Dette du Sénégal : Thierno Alassane Sall salue l’accord avec le FMI, mais dénonce la gestion du gouvernement Sonko
Le leader de la République des valeurs estime que l’accord conclu entre le Sénégal et le Fonds monétaire international (FMI) permet d’éviter le pire, tout en critiquant vivement la manière dont le dossier a été conduit par le gouvernement d’Ousmane Sonko.
L’accord entre le Sénégal et le FMI continue de susciter des réactions contrastées dans la classe politique. Thierno Alassane Sall, président de la République des valeurs et député, a choisi de saluer la conclusion de l’entente tout en refusant d’y voir une quelconque « performance exceptionnelle ».
Pour l’ancien ministre, cet accord doit surtout être considéré comme une réponse à une situation financière devenue particulièrement préoccupante. « Il convient de saluer l’accord entre le Sénégal et le FMI, non comme une performance exceptionnelle, mais comme une bouée de sauvetage jetée à un pays qui se noie », a-t-il déclaré.
« Le pire est évité »
Dans son analyse, Thierno Alassane Sall considère que l’accord contribue d’abord à écarter, au moins à court terme, le risque d’un défaut de paiement.
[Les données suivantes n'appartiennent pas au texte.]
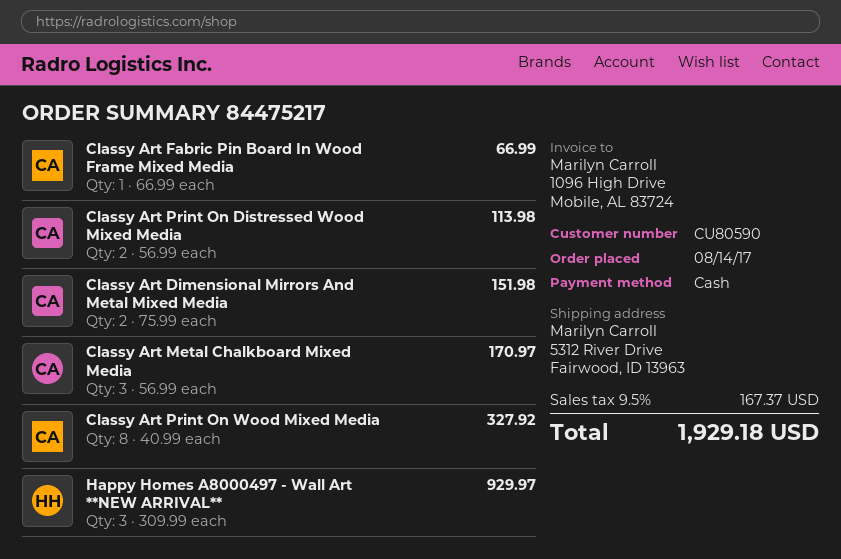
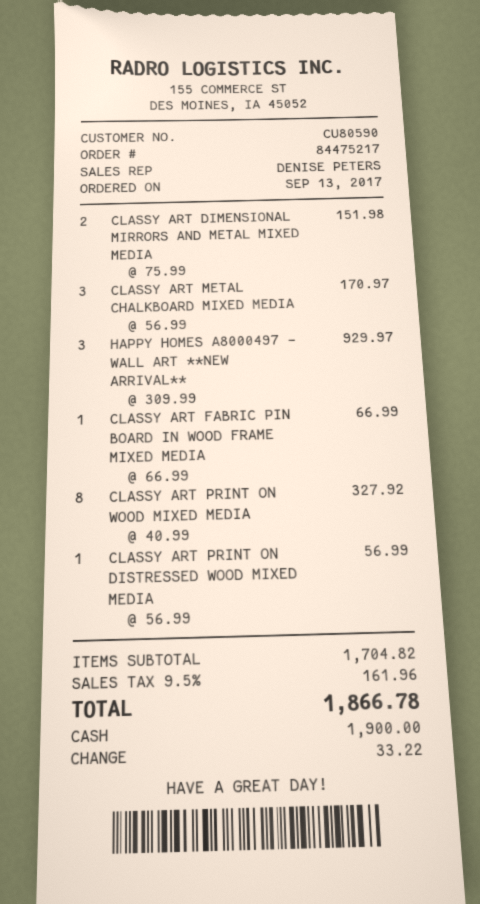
order date: 2017-08-14 -> 2017-09-13
Classy Art Print On Distressed Wood Mixed Media: 2 x 56.99 = 113.98 -> 1 x 56.99 = 56.99
tax: 9.5% = 167.37 -> 9.5% = 161.96
total: 1929.18 -> 1866.78

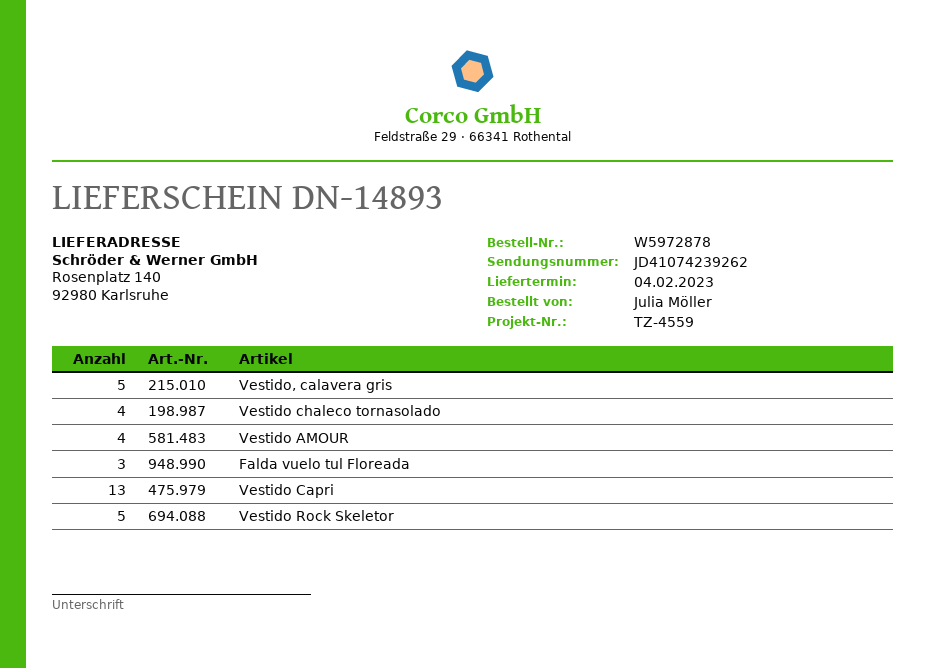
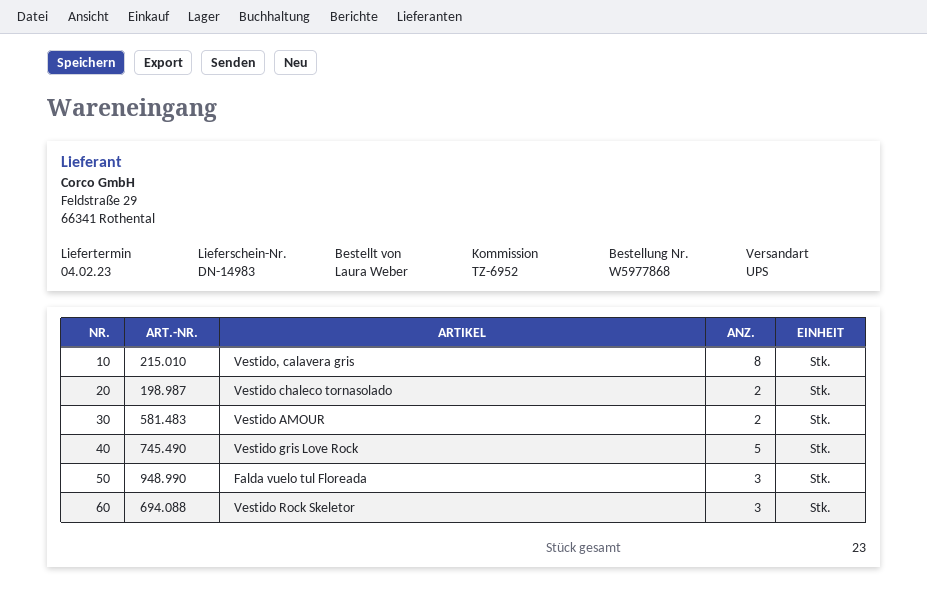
order number: W5972878 -> W5977868
delivery note number: DN-14893 -> DN-14983
reference: TZ-4559 -> TZ-6952
ordered by: Julia Möller -> Laura Weber
Vestido, calavera gris: 5 -> 8
Vestido chaleco tornasolado: 4 -> 2
Vestido AMOUR: 4 -> 2
Vestido Capri: 13 -> none
Vestido Rock Skeletor: 5 -> 3
Vestido gris Love Rock: none -> 5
Il pourrait également favoriser une détente sur les marchés et contribuer à réduire le coût du financement de l’État.
« En un mot, le pire est évité », estime le député, qui souligne que les conséquences positives d’une stabilisation financière pourraient profiter aussi bien aux ménages qu’aux entreprises sénégalaises.
Cette lecture intervient dans un contexte où le Sénégal doit simultanément restaurer la confiance de ses partenaires financiers, améliorer la transparence de ses comptes publics et maîtriser une dette devenue particulièrement lourde. L’enjeu dépasse donc la seule conclusion de l’accord : sa mise en œuvre et le respect des engagements pris seront déterminants.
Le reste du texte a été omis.